A lot folks in dance music and elsewhere are now saying touring is more lucrative than making and selling music. Is that the case for you? Is Falling more of a calling card?
Not at all. We put our heart and soul into the record. Long after I'm done with gigging I'm thinking this will stand up to the test of time. We tried to make a classic album here.
Is it your aim to go full-on stadium electronic band a la Underworld? Do you think this is the future of dance music, or just a newer avenue?

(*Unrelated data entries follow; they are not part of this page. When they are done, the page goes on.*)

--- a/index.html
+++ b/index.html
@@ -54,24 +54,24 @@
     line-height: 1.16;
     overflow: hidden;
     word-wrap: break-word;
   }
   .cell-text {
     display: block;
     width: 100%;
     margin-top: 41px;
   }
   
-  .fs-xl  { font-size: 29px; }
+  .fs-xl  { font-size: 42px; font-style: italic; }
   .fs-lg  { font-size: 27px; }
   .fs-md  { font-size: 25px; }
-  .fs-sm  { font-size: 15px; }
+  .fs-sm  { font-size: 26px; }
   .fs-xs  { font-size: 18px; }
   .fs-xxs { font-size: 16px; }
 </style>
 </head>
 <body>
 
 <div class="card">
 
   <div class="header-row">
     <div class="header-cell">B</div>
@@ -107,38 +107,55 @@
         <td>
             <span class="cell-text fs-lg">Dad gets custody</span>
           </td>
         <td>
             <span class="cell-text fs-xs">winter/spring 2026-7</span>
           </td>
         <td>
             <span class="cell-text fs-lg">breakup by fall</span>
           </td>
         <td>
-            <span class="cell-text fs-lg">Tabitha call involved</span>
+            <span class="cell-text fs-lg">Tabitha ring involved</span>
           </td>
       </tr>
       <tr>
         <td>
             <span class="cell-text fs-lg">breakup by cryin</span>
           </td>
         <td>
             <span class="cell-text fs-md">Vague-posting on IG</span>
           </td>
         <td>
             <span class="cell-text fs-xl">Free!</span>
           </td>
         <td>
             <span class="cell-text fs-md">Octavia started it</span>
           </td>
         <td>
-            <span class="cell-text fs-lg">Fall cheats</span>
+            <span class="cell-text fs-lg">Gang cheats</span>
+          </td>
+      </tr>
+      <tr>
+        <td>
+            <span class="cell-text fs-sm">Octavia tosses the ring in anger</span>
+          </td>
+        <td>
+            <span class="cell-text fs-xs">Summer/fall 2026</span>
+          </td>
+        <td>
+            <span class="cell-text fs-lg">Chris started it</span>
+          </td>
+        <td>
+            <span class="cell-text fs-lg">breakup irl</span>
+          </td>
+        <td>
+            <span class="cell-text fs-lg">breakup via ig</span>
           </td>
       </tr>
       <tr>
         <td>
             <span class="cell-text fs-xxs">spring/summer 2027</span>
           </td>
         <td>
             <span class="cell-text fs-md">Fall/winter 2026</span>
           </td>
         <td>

We've already played in front of 25,000 people on a number of occasions and I love it. These huge gigs have been at festivals and to do that on your own you need big hits to attract that amount of people. We are totally confident that we can rock this level of show, but I also love those dark and dingy club shows that are intimate.
What's next for you?
We've finished the European tour dates and we are in the U.S.A. right now, and [we're] back to N.Y.C. on Saturday for the final show. I need to rest up as this is killing me to be on the road. I'm then going to DJ for the next two or three months. We already have good interest from festivals for next summer. Soundsystem is a bit of a beast as it takes so much time and money that we will be more selective as to what we do next year. On the 2020Vision label we have a new single just out from Art of Tones “Call The Shots,” and next we have the new 2020Soundsysyem single for “Broken” featuring remixes from Ekkhouse and Makam. We are also releasing some of the older label catalogue to celebrate our 15 year anniversary.